You can step by step, just like all of us have done, learn to disengage and come this way, to stop trying to pin the tail on the donkeys out there and make an ass out of yourself and stop those games and be able to start to interiorize interiorize meaning interiorize significance, and see that all significances, all meanings that really conscientiously and consciously followed through end in an openness which is a quality of spiritual presence, and into that occurs truth. And if that rises, one is free. The truth shall make you free, says John, not a mental truth. He's not talking on that level at all. He's talking spiritually.

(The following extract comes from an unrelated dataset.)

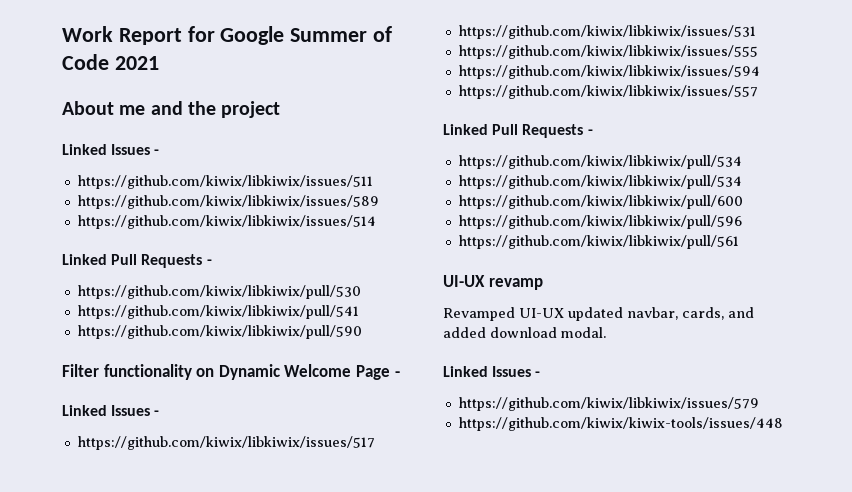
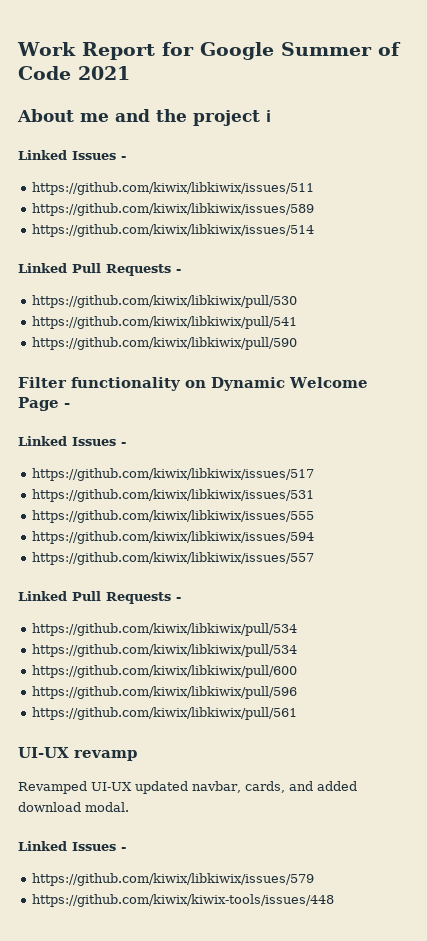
(281, 109) none -> [266,110,271,122] ℹ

He's saying that truth will make you free. And he meant it. I think we better just end there. We're going to come to Pistis Sophia next week. Clement is a man. The Pistis Sophia presents what we have talked about tonight from the feminine, and I think it'll be interesting to you if you compare the cassette from tonight to the cassette from next week. But this is Sophia. I did five lectures on it the PS one time. So we have a lot of of cassette material here on it, but I'll take it up again from scratch extemporaneously and present it again. You can see that we just need to know this. There's no where else that we can find it except in our new Alexandria.